Photo booths - where were they?

I read an article that stated there were only 200 old school photo booths left in the world. The others have gone digital. I don’t remember encountering any in my youth. Where would they be set up - shopping malls, I guess? What about before the malls?

I think some were at amusement park arcades.

Arcades and shopping malls, yes; but perhaps more importantly, they were in train and bus stations. He’s shipping out on the next train or bus, and she wants one more photo of the two of them, and they could get four photos for a quarter, right then and there.

As a teenager we would drive over the hill to the Santa Cruz Beach and Boardwalk where they had all manner of games and amusements. We would get 8 black and white photos taken crammed into a photo booth making faces for only $1. I wish I still had those today.

You could rent them, say, for your wedding reception.

I have a couple old photos from a booth in a movie theater. Which I guess makes sense: Somewhere people are likely to go on a date and want to get a photo of their happy couplehood.

Malls, boardwalks, amusement parks, arcades, theaters, various other shopping centers and public places where people walk and shop.

…for the sake of clarity: the OP is describing “analog photobooths”, that have their own “mechanical darkrooms” and develop black-and-white film the old school way.

As a photographer, we built our own digital photobooth out of an old wooden blue crate, an old Canon rebel, a lightstand and strobe, and a subdye printer. Definitely doesn’t have the charm of the old-school booths.

Yeah, that was where they were here, too.

Another vote for train stations; that’s where I remember them (in addition to shopping malls). The booths were inconspicuous - you’d often walk past them without noticing them. Unless, of course, you needed one, in which case you’d look out for them.

I suppose the booths were a great way to optimise retail revenue of train stations and shopping malls. You could put them into any little corner space that would be too small for a shop to make a little extra money.

I remember them in corner drugstore-type places.

mmm

I thought this was a relatively recent phenomenon in the history of photo booths. And the timeline I found here seems to back that up:

They were also in a type of store that really doesn’t exist anymore - “five and dime” stores like Woolworths.

I don’t know if they were in most Kmarts but ours had one. Front of the store after the checkouts before you exited.

Used to have one in the Lincoln Park Zoo.

Photobooth pic of the Mrs. and I in 1973, compared to 2023. That early one was taken in Lakehurst Mall, Waukegan Illinois, when we were barely/almost 16 years old. Yes, she’s wearing the same scarf in both pics.

Sorry, couldn’t resist sharing. Merry Xmas all!
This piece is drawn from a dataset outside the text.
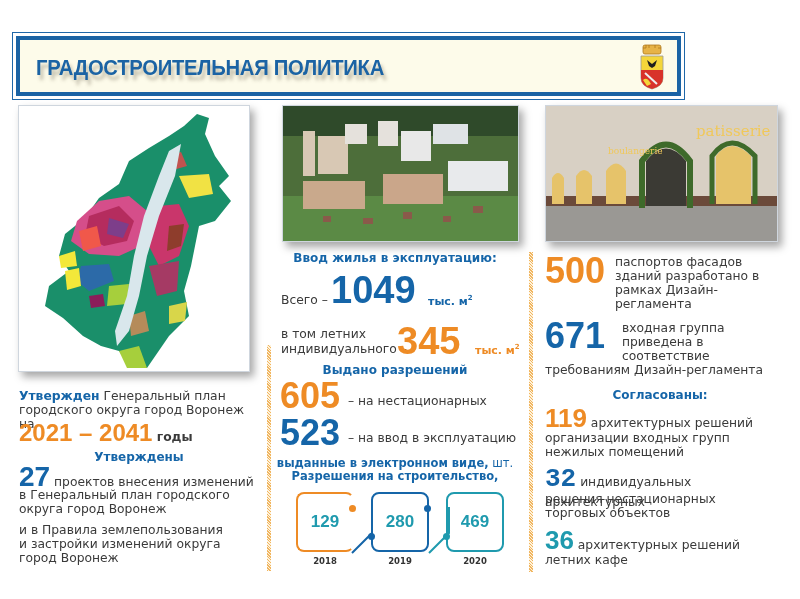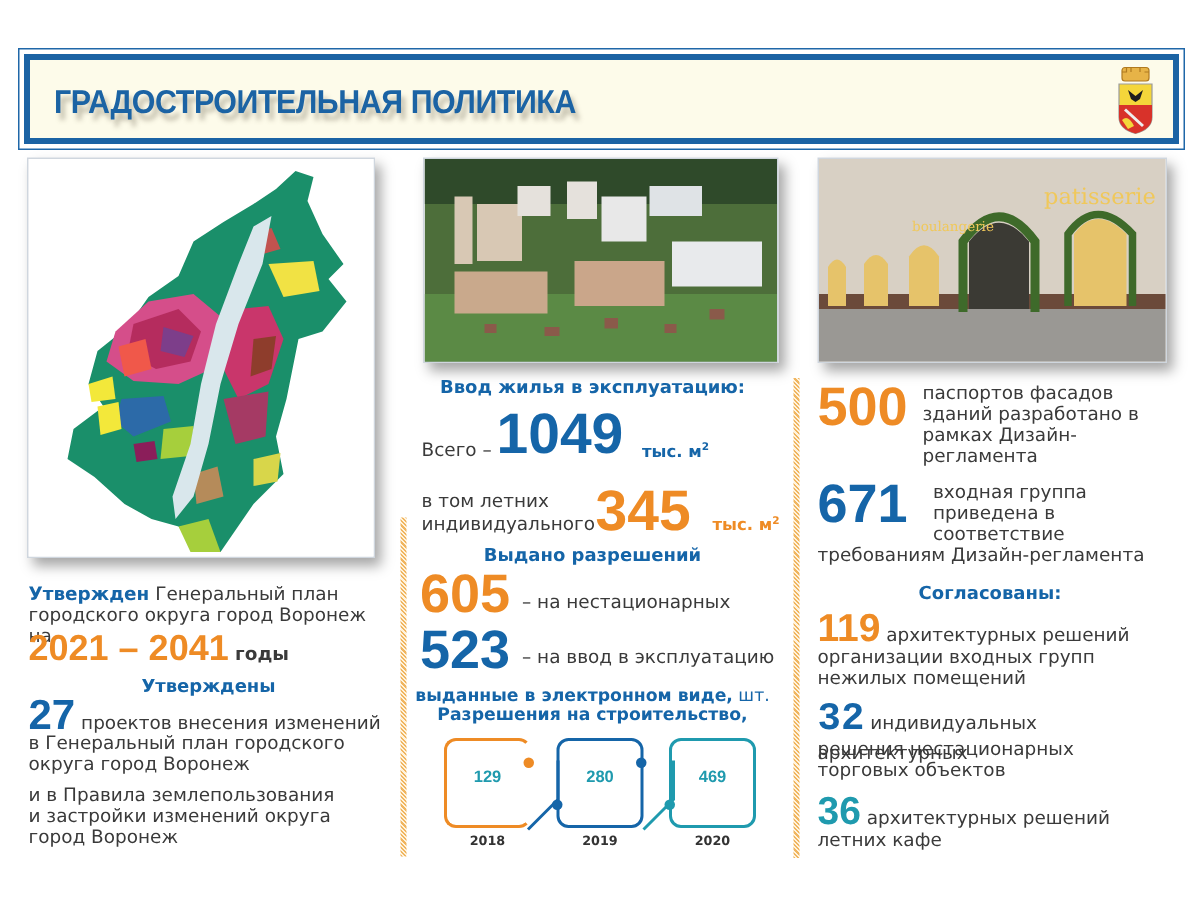"ГРАДОСТРОИТЕЛЬНАЯ ПОЛИТИКА" .banner { width: 778px -> 673px }
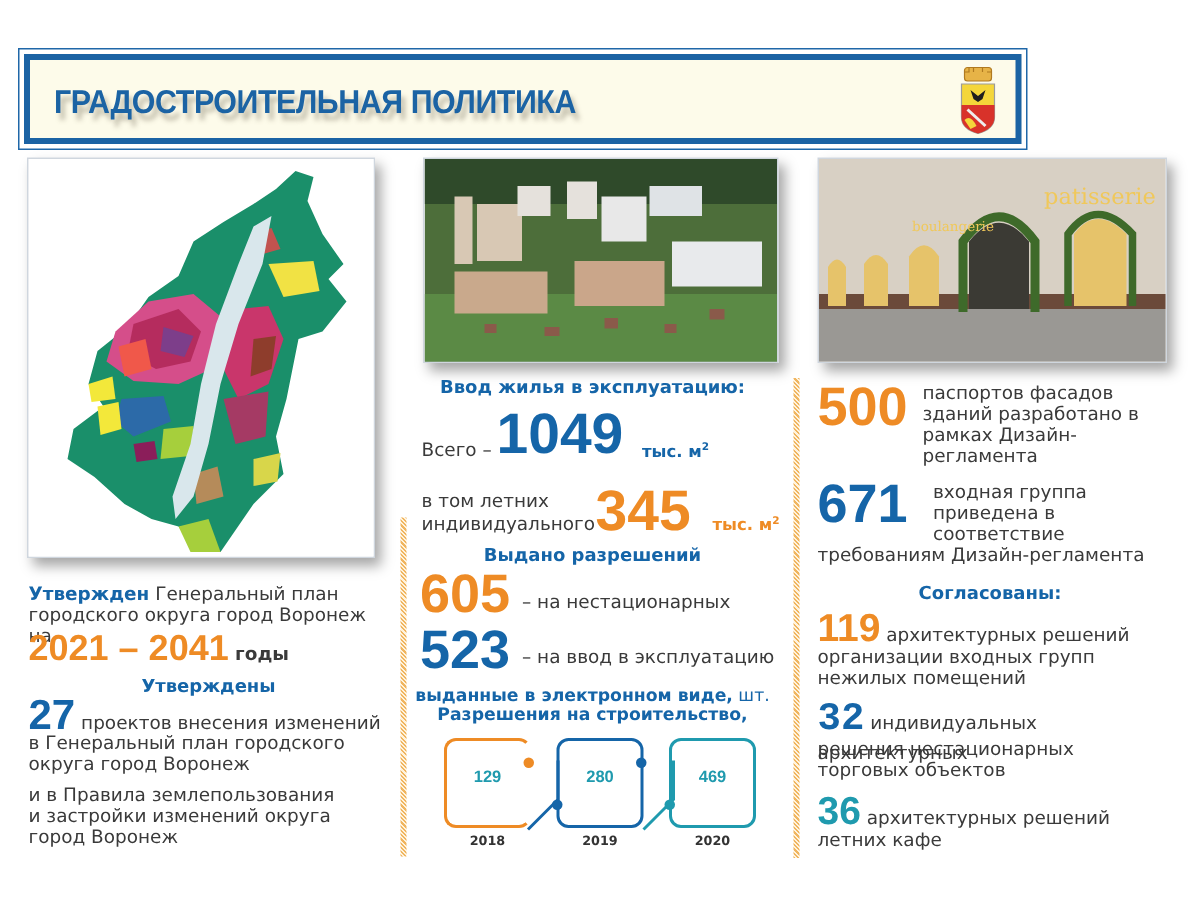"129" .tl-num { font-size: 11px -> 17px }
You used them for fun pics? I would have thought that was a secondary use: when I was a kid the pictures were used for all types of ID like photos: from actual ID cards and passports (the booths stated in big letters that the pictures were in conformity with the regulations for official pictures) to membership cards in all sort of clubs, libraries, public transport monthly cards… The enterprise that set them up in Spain came from France and gave the name to the whole thing: Photomaton in French, Fotomatón in Spanish, but reading the wikiarticle (only in French, no translations!) I see the original inventor was a New Yorker, Anatol Marco Josepho (that one is in English). And he already called it Photomaton and was paid one million dollar for the invention! It was bought by Henry Morgenthau Sr.

I later worked in that same mall (Waldenbooks), and observed that the photobooth users seemed to mostly be teens goofing around, along with families. The resultant pics sure weren’t passport-sized. And the other ID cards (drivers license, school ID) that had photos in that era had those pics taken by DMV and school services. I’m sure lots of the photobooth pics were used to generate fake ID cards though.

Yeah, that’s sounds right to me, and I could swear our local grocery (Jewel) had one, near where they’d have little kids “rides” like a mechanical horse or race car and those kiddie movie booths that would play old timey Merrie Melodies or Woody Woodpecker cartoons for a quarter or two.

Yeah, maybe I could have trimmed down a “recreational” photo booth picture but the DMV took their own photos and, when I needed a passport in the 90s, it was a trip to the photo counter at Walgreens to have a special picture taken to passport requirements. High school and college IDs took their own photos as well.